"Oh why?!" I said to myself as I winced in frustration as I tried to button up my skinny jeans. I knew it. I knew it was going to catch up with me. All the nonchalant indulging in Sainsbury's Taste The Difference triple chocolate cookies and takeaways to make myself feel better and the lack of motivation and energy to get up and go to the gym had finally caught up with me.
It's okay. It's fine. For once, this sudden weight gain wasn't entirely my fault. After struggling with a relapse into depression in the last few months (which isn't exactly a straight road to get off) and changing medications and suffering the complications of this, bullying myself for gaining weight was hardly needed. I couldn't expect myself to look like a champion athlete when I was going through stuff that was out my control. That wasn't fair, and this was the post-depression period.
I've been trying to take it with the same attitude as if this was a post-pregnancy period. If I'd just given birth I wouldn't be harsh on myself for not slipping into a bodycon dress as I formerly could 9 months prior so why do the same after I was struggling with an illness?
I've learnt to be more accepting of my body. The truth is, I'm a woman. Which means you go through several periods of life where your body will change depending on what's going on in your life - pregnancy, bereavement, new relationship, break ups, training for a race, when you're on holiday, etc. And it's normal. It's called life. None of us expect ourselves to be on top form with work or our personal lives 24/7 so why should that be the same with our bodies?
In this period of new self acceptance, I realised another thing. I need to stop wearing sh*t that is incredibly uncomfortable but it 'looks good'.
Back when I was at my peak physique, hitting the gym everyday during the summer it would be a sense of credit if I could finally wear something fashionable that I could pull off. For example, I bought tight, size 10 white midi bodycon dress with side cut outs last year.

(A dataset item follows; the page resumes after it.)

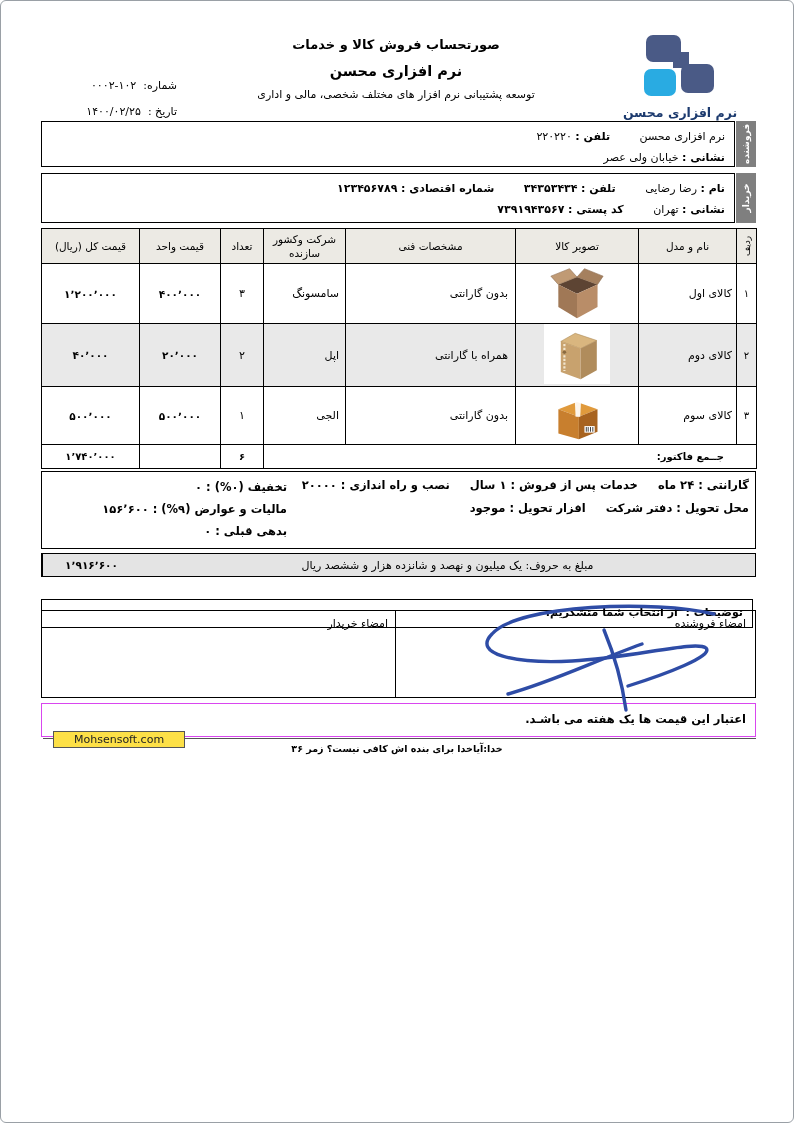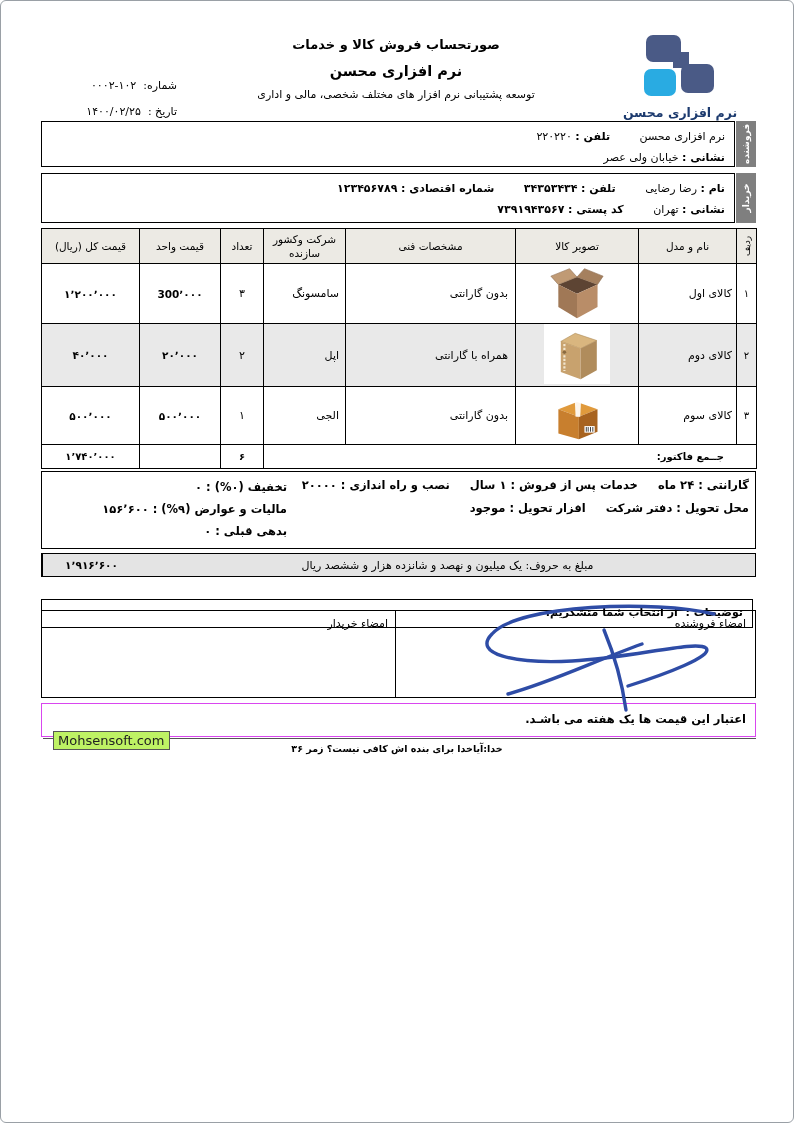"300٬۰۰۰" td.num { text: 300 -> ۴۰۰ }
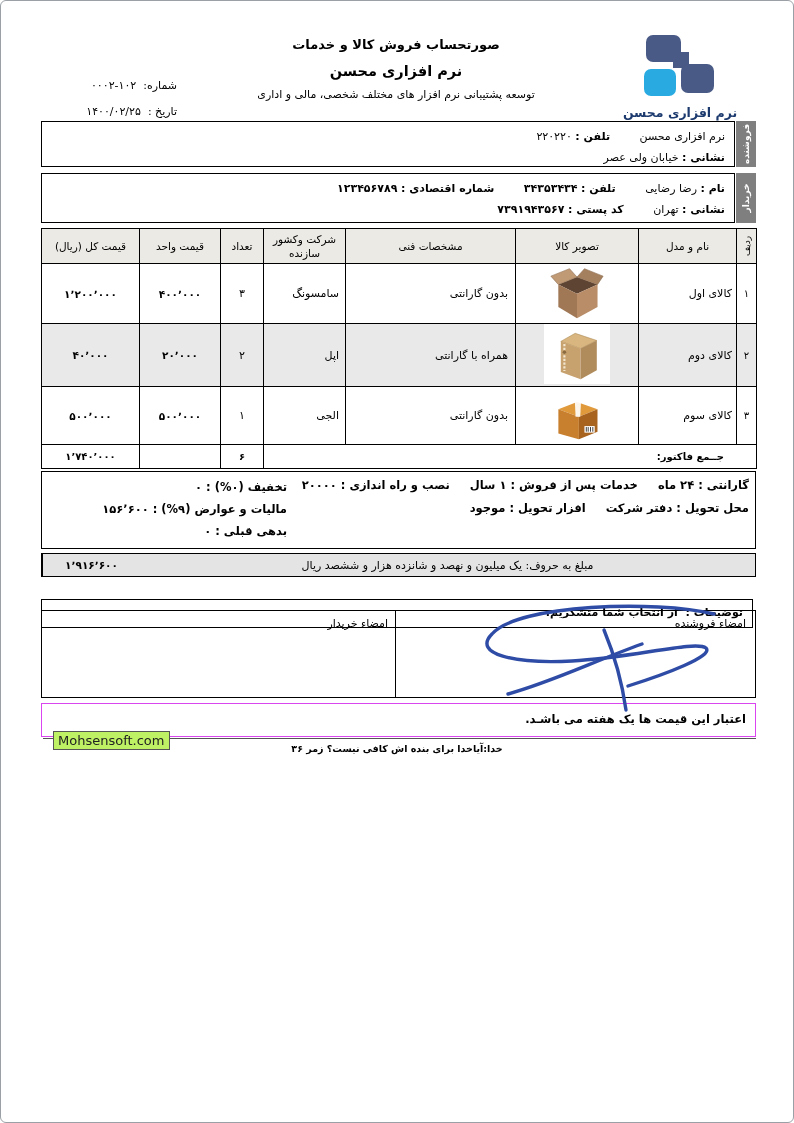"Mohsensoft.com" .site-label { background: #bef264 -> #fde047; font-size: 13px -> 11px; padding: 1px 4px -> 1px 20px }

It was a sense of achievement I could fit into a size 10 but the truth is, I didn't like wearing it then because the restriction of walking less than two feet apart, the paranoia if my stretch marks were showing and the nightmare of going to the toilet was enough stress. And honestly, you end up realising you don't feel confident. Yeah, you may look good but you don't feel confident in your own skin to enter a room and feel like "I've got this.".
Punishing myself to wear clothes that don't fit me anymore to prove a point and try and have that as motivation to lose weight only drags my self esteem down. I need to learn how to feel confident at any size. So now I've been wearing skater dresses and panel leggings because yes, they're hiding the weight gain pretty well and they're all that fits well right now but they're a lot more comfortable and I feel more confident in my own skin. And at my slimmest I was a lot more comfortable in them anyways.

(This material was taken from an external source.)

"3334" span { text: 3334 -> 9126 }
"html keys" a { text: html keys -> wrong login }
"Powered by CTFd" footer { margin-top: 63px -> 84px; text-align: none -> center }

I've also taken steps to not focus on my whole pressure of the physical aspect. I try not to undress in front of mirrors anymore as that would get me picking away at my flaws first thing in the morning.
At the gym, I try not to train in front of mirrors or wear tight clothing to lessen the paranoia of "Omg everyone is probably staring at my rolls thinking I'm so overweight". Which has helped me focus on what I'm capable of doing and building strength and realise "I'm here for my health. I'm here to feel good about myself. I'm here to get myself back on track."

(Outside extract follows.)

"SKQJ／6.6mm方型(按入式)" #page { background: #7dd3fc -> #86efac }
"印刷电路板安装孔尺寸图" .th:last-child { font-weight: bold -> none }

I know I'll get the weight off eventually and I may not look as good as I did before and feel as confident when I look in the mirror but I'm more than enough. I'm trying to embrace I just look a bit more curvier and bottom heavy right now. I'm still worthy of self love, acceptance and to still feel truly content within even I'm a few pounds heavier that doesn't take away my worth. And it shouldn't take away yours either.